**AIM OF THE TASK:** When you return the lines below, go from the first through the line with "font-weight: bold ->", keep them exact, and leave out every picture.

**DATA PROVIDED:**
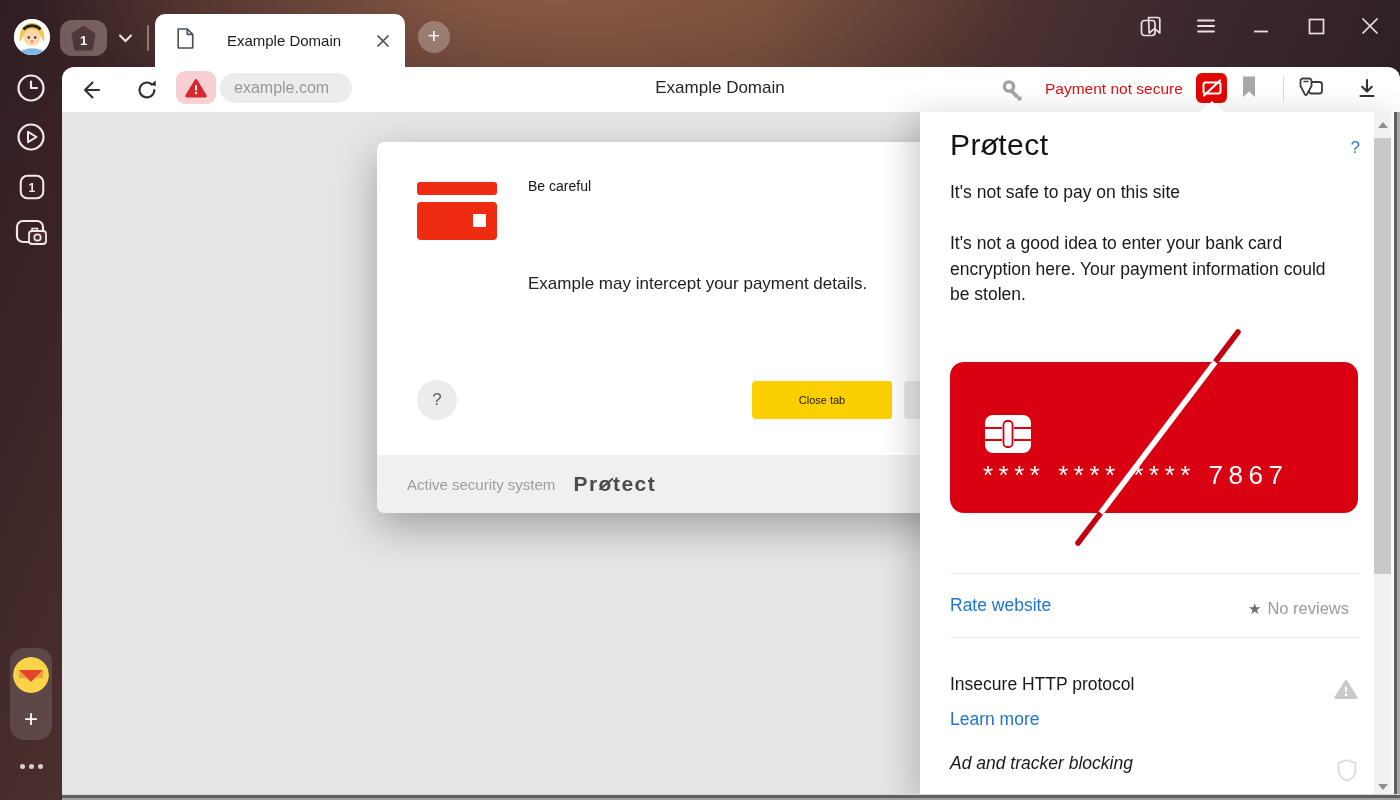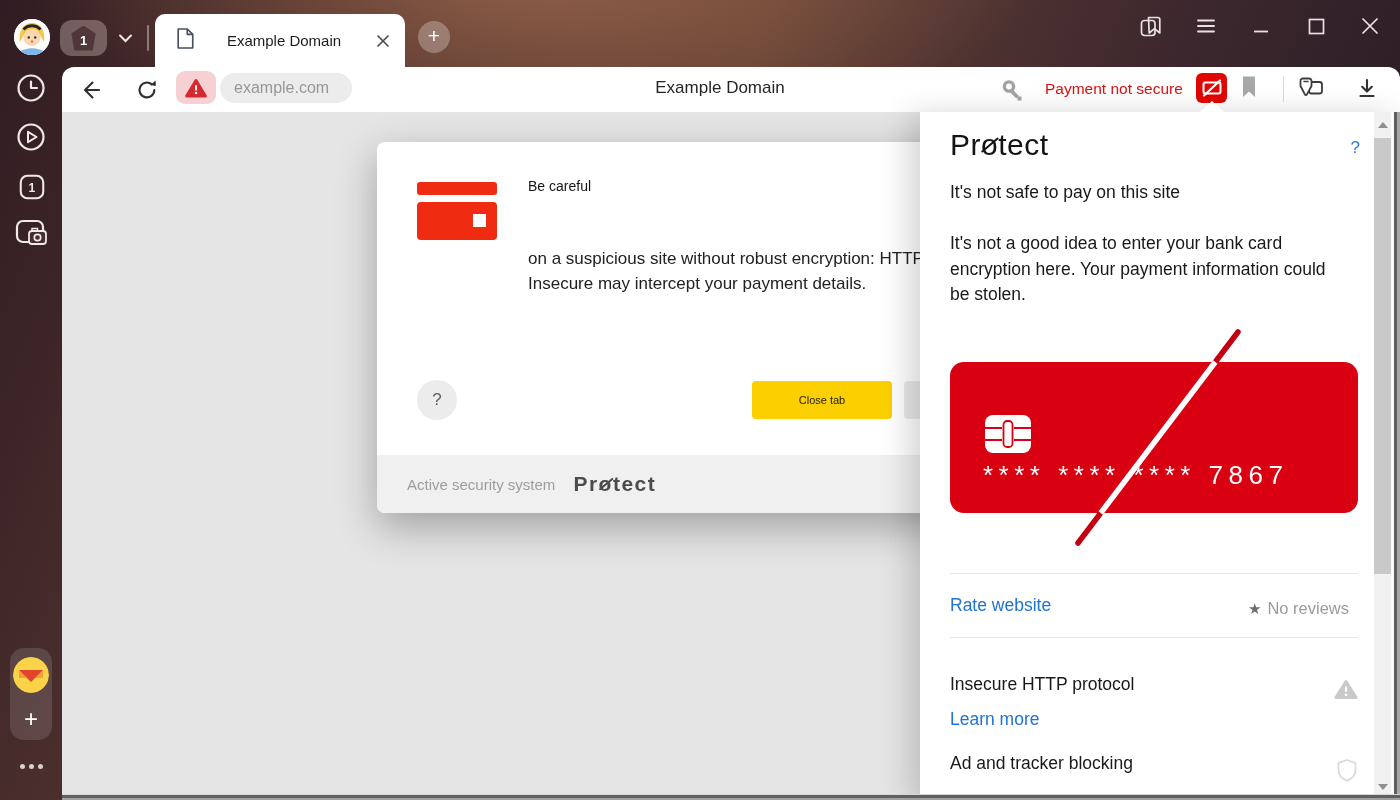"on a suspicious site without" div.abs { html: <div>on a suspicious site without robust encryption: HTTP</div> -> none }
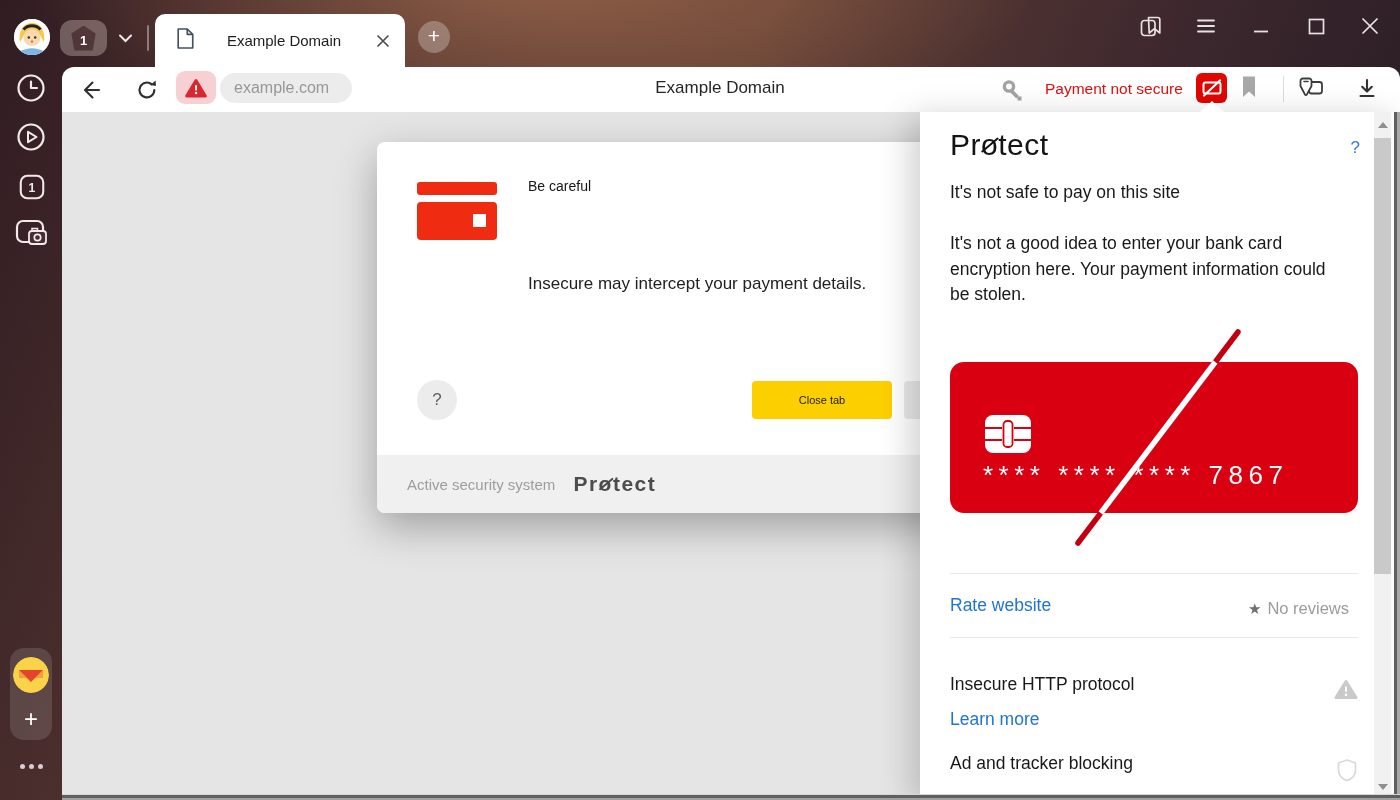"Insecure may intercept your payment" div.abs { text: Insecure -> Example }
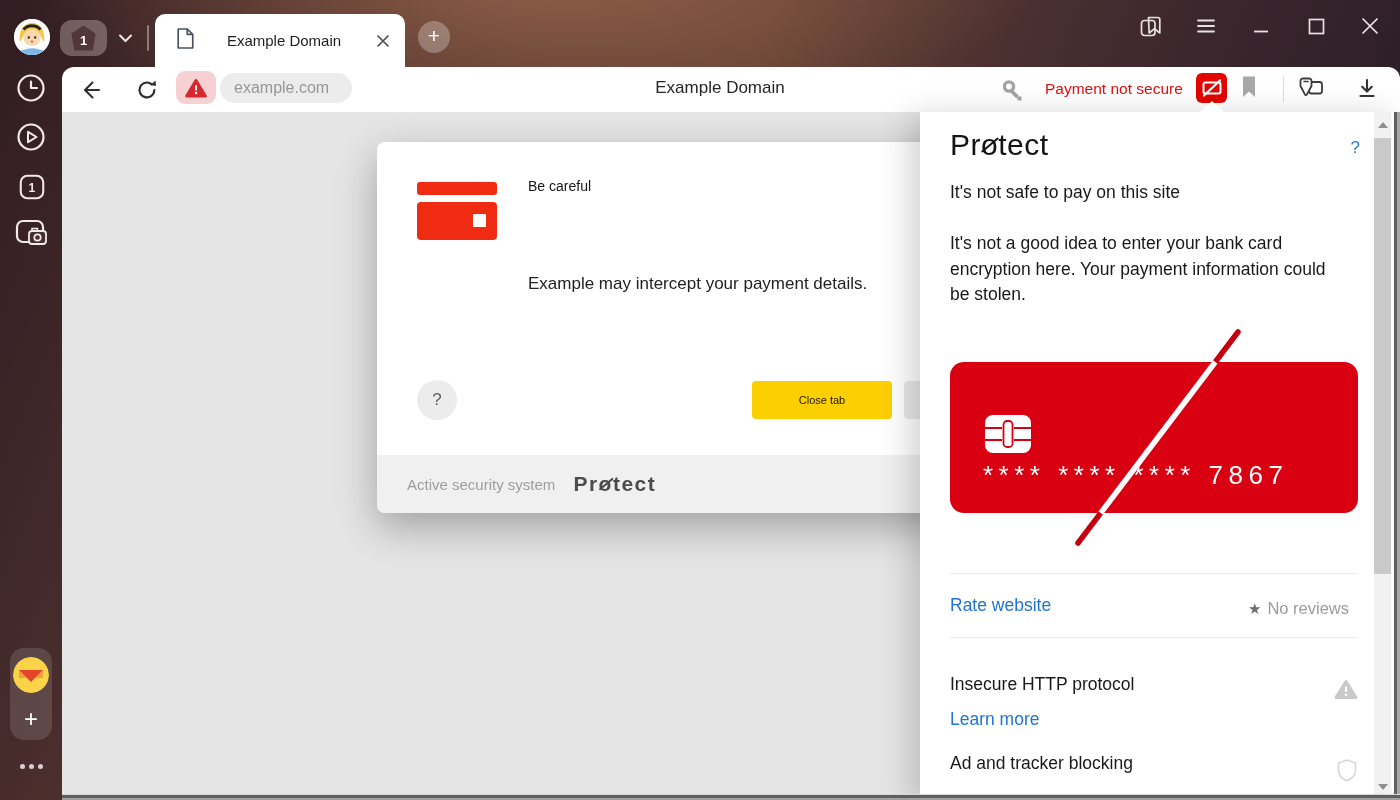"Ad and tracker blocking" #p-item2 { font-style: none -> italic }
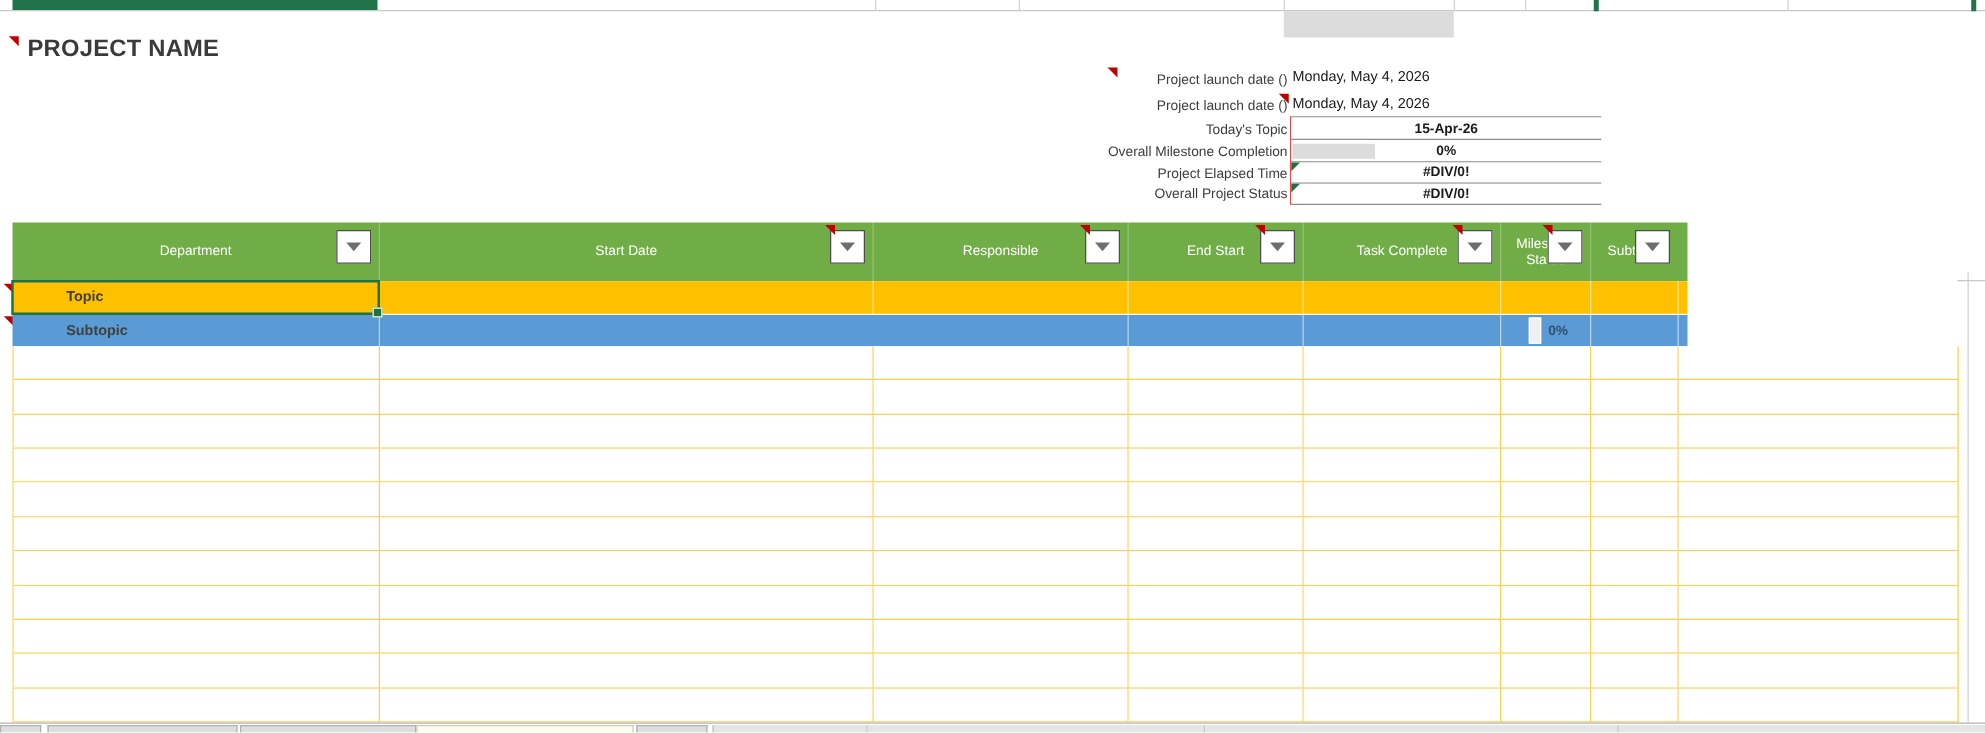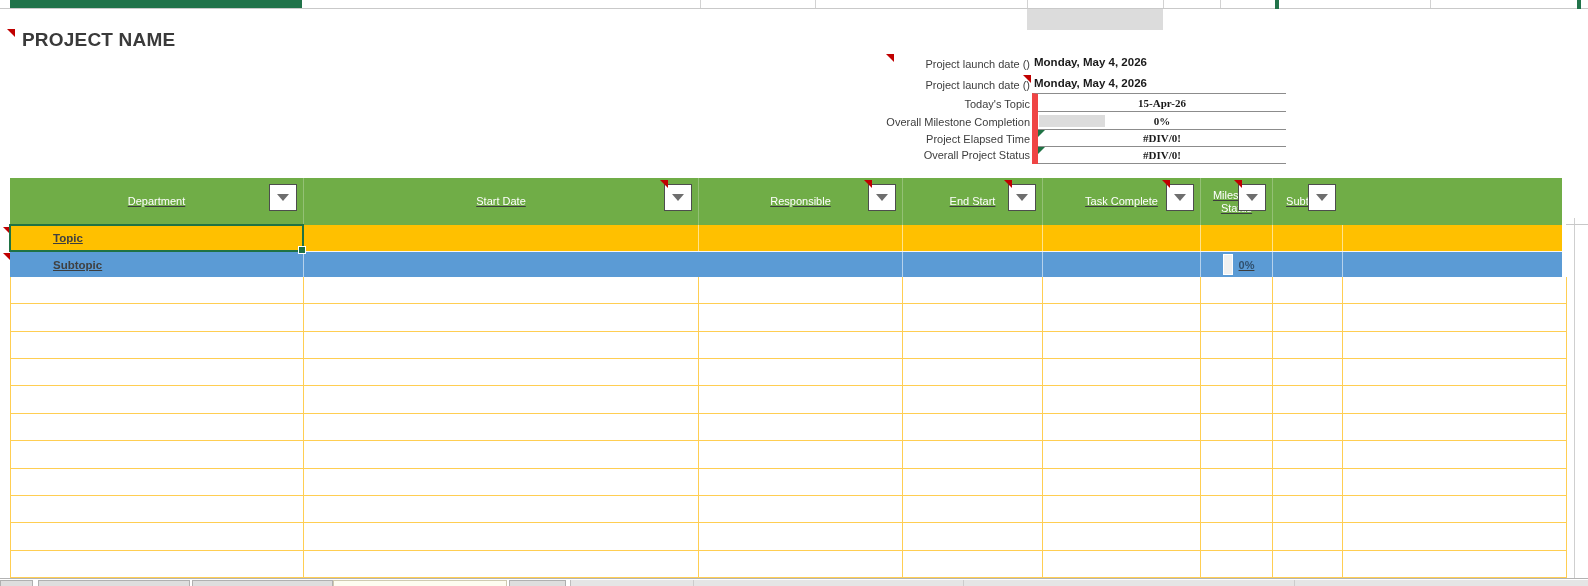"Monday, May 4, 2026" .info-value-plain { font-weight: bold -> normal }
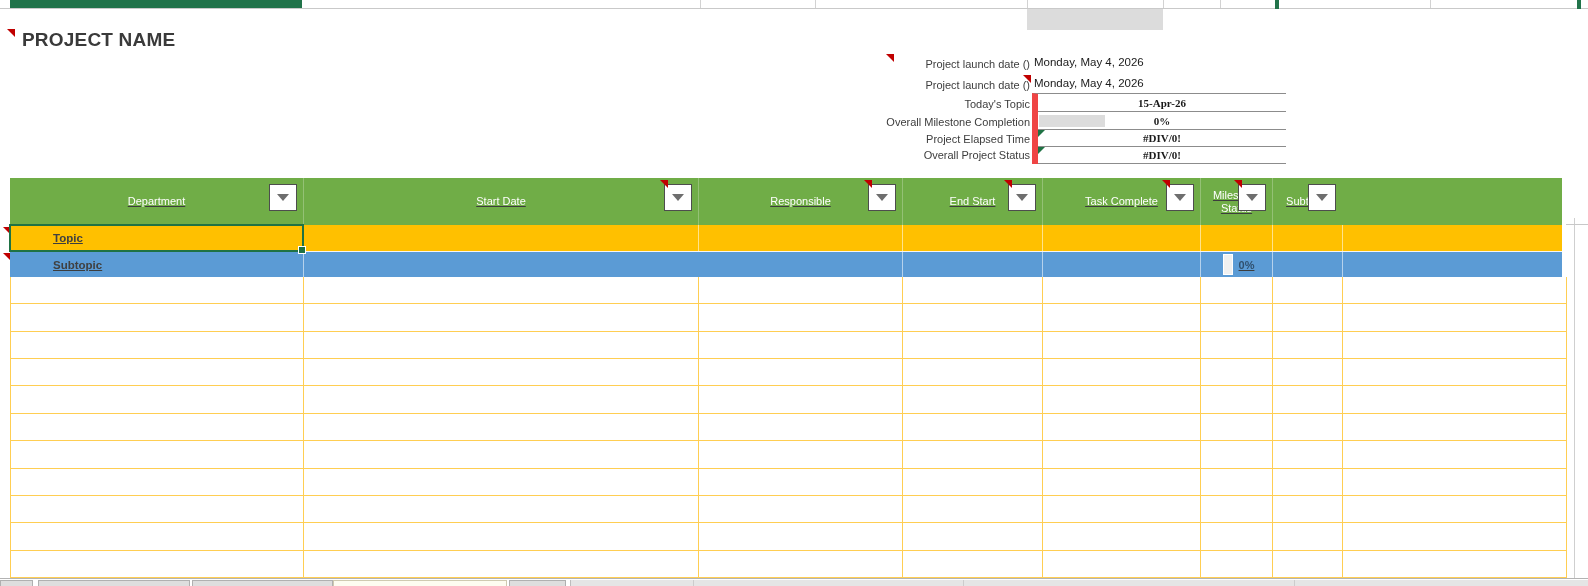"15-Apr-26" .info-block { border-left: 6px solid #ef4444 -> 1px solid #ef4444; font-family: Liberation Serif, serif -> none }
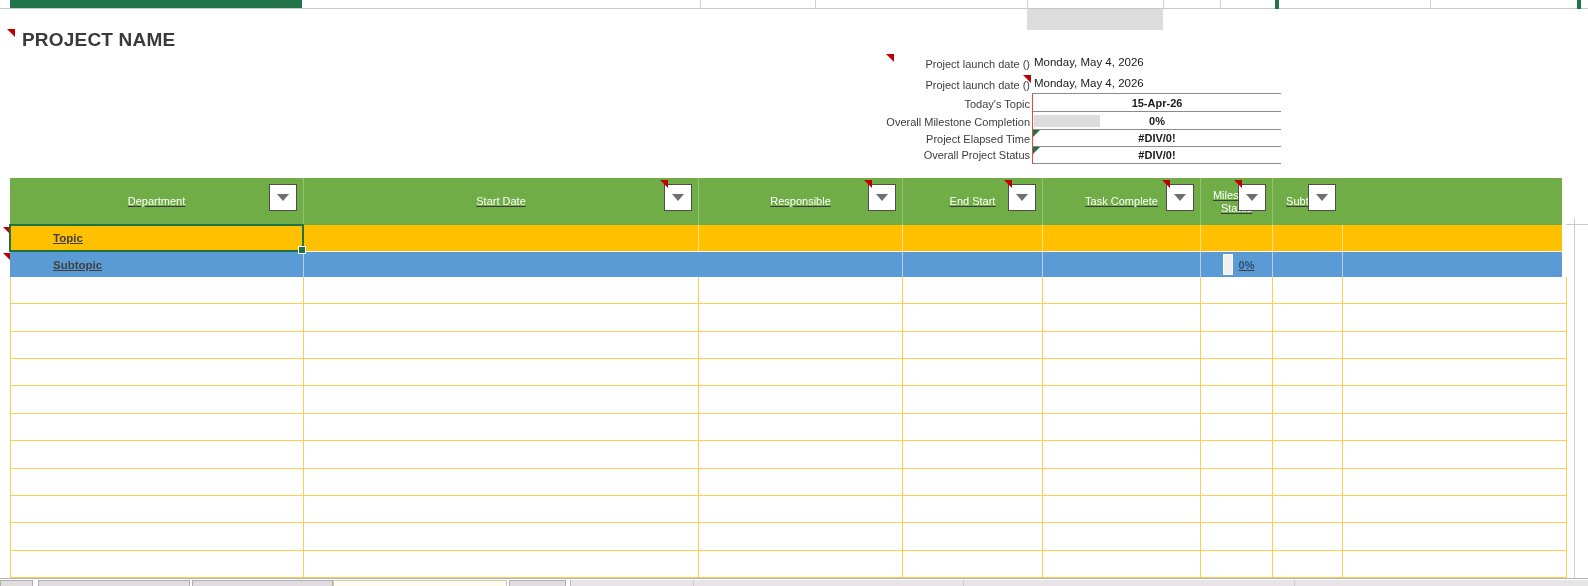"Department" .grid-row { text-decoration: underline -> none; width: 1552px -> 1340px }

**WRITTEN RESPONSE:**
"on a suspicious site without" div.abs { html: <div>on a suspicious site without robust encryption: HTTP</div> -> none }
"Insecure may intercept your payment" div.abs { text: Insecure -> Example }
"Ad and tracker blocking" #p-item2 { font-style: none -> italic }
"Monday, May 4, 2026" .info-value-plain { font-weight: bold -> normal }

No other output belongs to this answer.